STD 7 - Maths: Unit 4 Reciprocals - Questions and Answers

♦ Textbook Activities - Page 64
(1)  Suma has 16 rupees with her. Safeer has 4 rupees.
(i)  What part of Suma's money does Safeer have?
(ii)  How many times Safeer's money does Suma have?
Answer:
i) 16 × ⁴⁄₁₆ = 4. That is ⁴⁄₁₆ part.
(simplifying ⁴⁄₁₆, we get ¼)
ii) 4 x ¹⁶⁄₄ = 16. That is ¹⁶⁄₄ times.
(simplifying ¹⁶⁄₄, we get 4 times)

(2) A large bag contains 9 kilograms of sugar.
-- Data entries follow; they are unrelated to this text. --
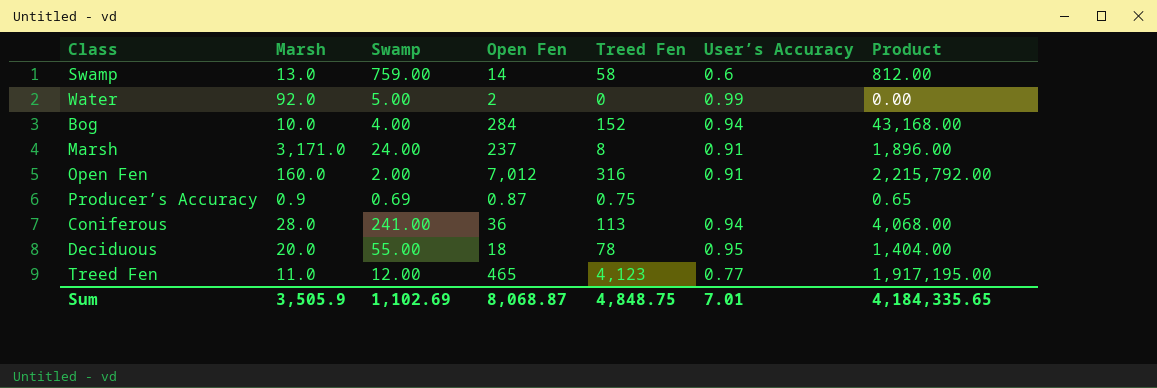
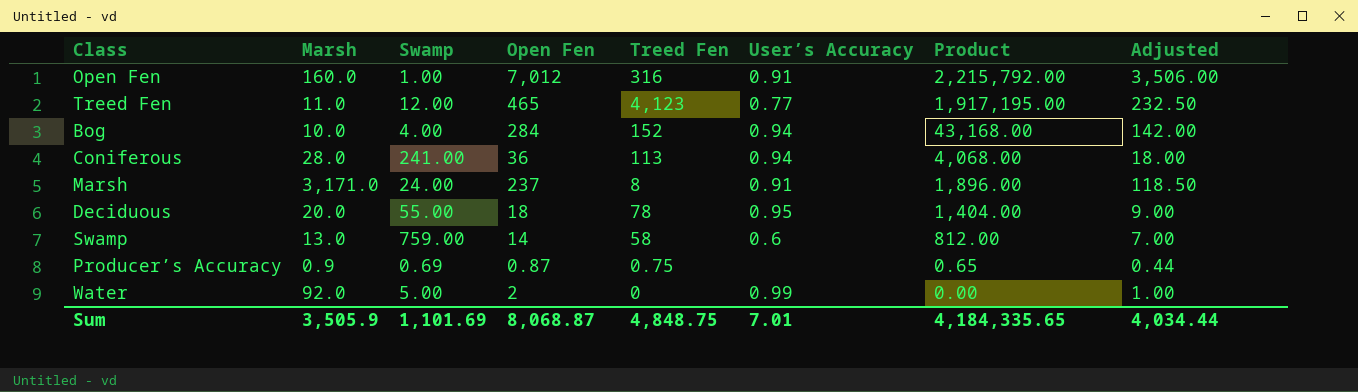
row order: none -> Product descending
column Adjusted | formula: none -> [Open Fen] * 0.5
Open Fen | Swamp: 2.00 -> 1.00
Sum | Swamp: 1,102.69 -> 1,101.69

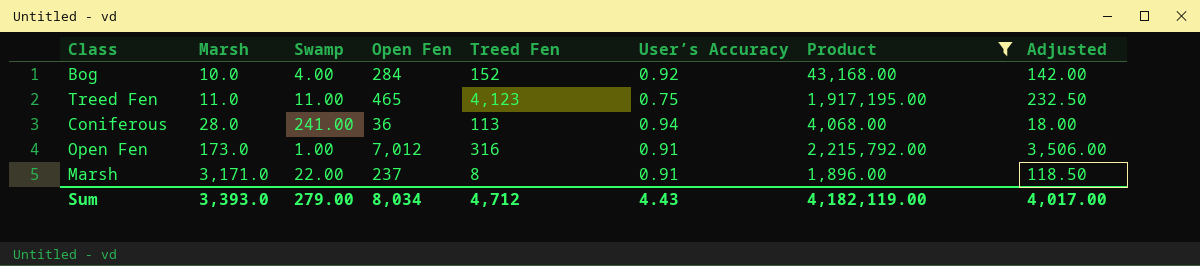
filter: none -> Product >= 1,896.00
row order: Product descending -> Marsh ascending
Bog | User’s Accuracy: 0.94 -> 0.92
Treed Fen | Swamp: 12.00 -> 11.00
Treed Fen | User’s Accuracy: 0.77 -> 0.75
Open Fen | Marsh: 160.0 -> 173.0
Marsh | Swamp: 24.00 -> 22.00
Sum | Marsh: 3,505.9 -> 3,393.0
Sum | Swamp: 1,101.69 -> 279.00
Sum | Open Fen: 8,068.87 -> 8,034
Sum | Treed Fen: 4,848.75 -> 4,712
Sum | User’s Accuracy: 7.01 -> 4.43
Sum | Product: 4,184,335.65 -> 4,182,119.00
Sum | Adjusted: 4,034.44 -> 4,017.00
A small bag contains 6 kilograms.
(i) The weight of sugar in the heavier bag is how much times that in the lighter bag?
(ii) The weight of sugar in the lighter bag is what part of that in the heavier bag?
Answer: 
i) 6 x ⁹⁄₆ = 9, that is ⁹⁄₆ times.
(simplifying ⁹⁄₆ = ³⁄₂ = 1½ times)
ii) ⁶⁄₉ part. (simplifying, we get ⅔ part)

(3) The weight of an iron block is 6 kilograms. The weight of another block is 26 kilograms.
(i) The weight of the lighter block is what fraction of that of the heavier block?
(ii) The weight of the heavier block is how much times that of the lighter block?
Answer:
i) ⁶⁄₂₆ part (simplifying, we get ³⁄₁₃)
ii) ²⁶⁄₆ times (simplifying, we get ¹³⁄₃ = 4⅓)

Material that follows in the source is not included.